If you read Part 1 of this series, you will know that I was on a quest for suitable needles for a Bellinky linker. They are virtually impossible to get as it turns out, and although I have a stash, they won’t last forever, and other people are in need of them as well.
I won’t keep you reading for no reason: the new needles work perfectly! But not without a few adjustments, so read on if you’d like details.
I received the 88×1 needles (very quickly might I add) and look how closely they resemble the Orange PYE-2 needles:
I apologize in advance, by the way, for these photos. It’s SO hard to get in really close with my camera phone and still keep detail. Anyway, these needles are almost identical, save for the EM tip. They have a smaller groove on one side (I’ll call it the “front” as it faces the comb, and toward the point of the needle on the curved PYE-2) and a deeper groove on the “back”. That’s important I assume, so make sure they stay oriented the correct way.
So I threw one into the Bellinky right out of the package, and no surprise, it was going to bash right into the looper. I figured this might happen, so I decided to give it a shot and bend the tip of the needle, right above the eye, approximately where the proper needle is bent. Well, it snapped right off. Luckily it didn’t go flying across the room though, so luck is on my side today. I thought it might be a good idea to try to heat it up first with a barbecue lighter. I did this with the section of the needle I needed to bend right in the flame, for the very scientific length of time of “until the other end of the needle got really hot and started to burn my fingers.” Happy to report that it bent perfectly once heated.
I didn’t bend it very much, just enough that it would likely clear the looper. This is what it looks like after:
As you can hopefully see, it isn’t exactly perfect, and it also is a bit shorter after the bend – the distance from the eye to the tip I guess you’d call it, is a bit shorter than the proper needle.

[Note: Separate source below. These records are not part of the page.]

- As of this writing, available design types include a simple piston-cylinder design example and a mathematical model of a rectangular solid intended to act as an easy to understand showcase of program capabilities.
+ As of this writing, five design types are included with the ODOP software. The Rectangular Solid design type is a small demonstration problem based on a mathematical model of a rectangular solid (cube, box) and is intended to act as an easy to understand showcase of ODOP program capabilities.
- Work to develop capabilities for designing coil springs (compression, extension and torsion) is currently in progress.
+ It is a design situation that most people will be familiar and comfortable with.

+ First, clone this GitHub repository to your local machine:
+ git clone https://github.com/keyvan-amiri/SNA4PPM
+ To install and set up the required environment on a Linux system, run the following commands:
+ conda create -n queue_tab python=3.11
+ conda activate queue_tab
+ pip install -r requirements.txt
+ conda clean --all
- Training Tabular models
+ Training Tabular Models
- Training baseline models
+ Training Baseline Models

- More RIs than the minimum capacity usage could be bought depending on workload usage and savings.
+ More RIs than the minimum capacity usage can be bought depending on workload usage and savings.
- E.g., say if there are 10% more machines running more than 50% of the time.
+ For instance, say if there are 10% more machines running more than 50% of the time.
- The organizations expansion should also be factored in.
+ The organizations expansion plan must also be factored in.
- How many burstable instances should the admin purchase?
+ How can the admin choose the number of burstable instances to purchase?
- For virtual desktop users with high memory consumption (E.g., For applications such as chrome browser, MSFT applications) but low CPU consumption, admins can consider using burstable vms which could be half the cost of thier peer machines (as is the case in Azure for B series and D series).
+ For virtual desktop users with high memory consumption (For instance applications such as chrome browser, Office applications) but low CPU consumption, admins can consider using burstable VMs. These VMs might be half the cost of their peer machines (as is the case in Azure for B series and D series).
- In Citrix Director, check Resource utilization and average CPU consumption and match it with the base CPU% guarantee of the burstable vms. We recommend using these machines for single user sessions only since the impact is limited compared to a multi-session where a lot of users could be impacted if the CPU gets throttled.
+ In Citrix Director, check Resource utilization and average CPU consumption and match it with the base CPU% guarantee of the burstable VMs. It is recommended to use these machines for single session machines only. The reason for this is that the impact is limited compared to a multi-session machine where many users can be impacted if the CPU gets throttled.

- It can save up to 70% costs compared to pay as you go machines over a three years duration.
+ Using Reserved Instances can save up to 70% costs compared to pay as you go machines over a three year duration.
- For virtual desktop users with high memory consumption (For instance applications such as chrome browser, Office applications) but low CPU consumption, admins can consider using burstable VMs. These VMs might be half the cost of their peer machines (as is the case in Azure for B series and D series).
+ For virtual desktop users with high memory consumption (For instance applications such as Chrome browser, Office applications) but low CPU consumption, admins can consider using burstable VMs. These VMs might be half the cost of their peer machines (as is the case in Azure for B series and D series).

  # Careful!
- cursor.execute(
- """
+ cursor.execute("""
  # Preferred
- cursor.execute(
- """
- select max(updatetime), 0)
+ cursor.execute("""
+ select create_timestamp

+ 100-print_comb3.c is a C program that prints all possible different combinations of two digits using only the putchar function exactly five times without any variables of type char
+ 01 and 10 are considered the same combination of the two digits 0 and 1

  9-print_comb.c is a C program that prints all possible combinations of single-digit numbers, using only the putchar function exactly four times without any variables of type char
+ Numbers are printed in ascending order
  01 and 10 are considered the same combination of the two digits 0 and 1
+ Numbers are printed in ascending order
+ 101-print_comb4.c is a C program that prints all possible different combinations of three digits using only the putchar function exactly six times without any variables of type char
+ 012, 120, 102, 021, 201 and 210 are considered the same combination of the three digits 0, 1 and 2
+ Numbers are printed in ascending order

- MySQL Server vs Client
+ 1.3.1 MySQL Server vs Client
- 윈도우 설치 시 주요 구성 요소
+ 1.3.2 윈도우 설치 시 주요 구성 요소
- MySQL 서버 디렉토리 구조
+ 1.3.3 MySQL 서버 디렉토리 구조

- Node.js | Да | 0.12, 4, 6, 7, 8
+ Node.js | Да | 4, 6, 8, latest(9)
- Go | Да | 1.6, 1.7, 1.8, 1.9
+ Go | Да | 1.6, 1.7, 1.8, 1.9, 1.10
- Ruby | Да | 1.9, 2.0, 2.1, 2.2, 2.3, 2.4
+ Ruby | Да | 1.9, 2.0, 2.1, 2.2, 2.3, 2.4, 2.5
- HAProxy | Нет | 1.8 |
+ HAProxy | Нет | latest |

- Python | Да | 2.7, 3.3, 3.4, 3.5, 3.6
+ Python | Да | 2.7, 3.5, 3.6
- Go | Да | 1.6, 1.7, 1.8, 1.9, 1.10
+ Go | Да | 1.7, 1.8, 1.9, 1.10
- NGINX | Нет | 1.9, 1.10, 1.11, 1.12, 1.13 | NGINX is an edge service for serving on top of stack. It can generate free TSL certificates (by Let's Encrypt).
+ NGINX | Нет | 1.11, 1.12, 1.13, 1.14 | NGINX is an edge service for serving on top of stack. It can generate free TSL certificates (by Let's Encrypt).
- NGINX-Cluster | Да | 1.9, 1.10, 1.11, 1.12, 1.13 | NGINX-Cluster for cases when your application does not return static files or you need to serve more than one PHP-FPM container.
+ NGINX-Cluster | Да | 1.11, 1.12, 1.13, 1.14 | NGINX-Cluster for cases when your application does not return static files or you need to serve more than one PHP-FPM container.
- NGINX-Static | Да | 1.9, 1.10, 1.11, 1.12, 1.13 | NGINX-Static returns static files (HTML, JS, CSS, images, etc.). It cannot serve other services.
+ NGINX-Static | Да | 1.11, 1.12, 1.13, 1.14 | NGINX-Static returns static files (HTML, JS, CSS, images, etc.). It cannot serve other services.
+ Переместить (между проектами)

I popped the needle back in, and right away noticed it cleared the looper and didn’t bang into anything else – yay! So I tried with the comb and no fabric, and it also didn’t hit the comb or hinder it in any way. Next – to thread it. It appeared to catch the yarn and form a loop, so I tried to link some fabric. It moved, with some difficulty, but I could tell things were not right down below:
I noticed it kept catching like, half the yarn, and since I had checked out where the proper needle came down on the downstroke, I had a look under there and thought that the new needle was now too short maybe? So I carefully pulled it down a little in the needle bar – nothing scientific here either, I’m afraid, but you kinda want the very tip of the needle to be lined up with the horizontal “line” on the looper, like this, when the needle hits its lowest point:
That seemed to go better. At least the sewing action was smooth and it was moving like it’s supposed to:
But when I flipped it over, it still had some loops and problems on the bottom. I mucked around with the needle a little bit but actually, the problem was now my top tension. I had the tension too tight, and the loops were too small for the yarn to catch properly. (I have had a few problems like this with the regular needle too, it’s worth noting. It does take some trial and error each time you change yarns to figure out exactly where to set it.) Fixed that up, and look at the results:
The sewing action was smooth and un-hindered. In fact, I would say it goes pretty much just as easily as with the proper needle. I would guess there is a pretty large margin of error here, given that this is my first attempt and it went just fine. So if you are the owner of a Bellinky without needles, a pack of 88×1 needles in a size 22, some pliers, and a BBQ lighter might be all you need to MacGyver a solution and get it working.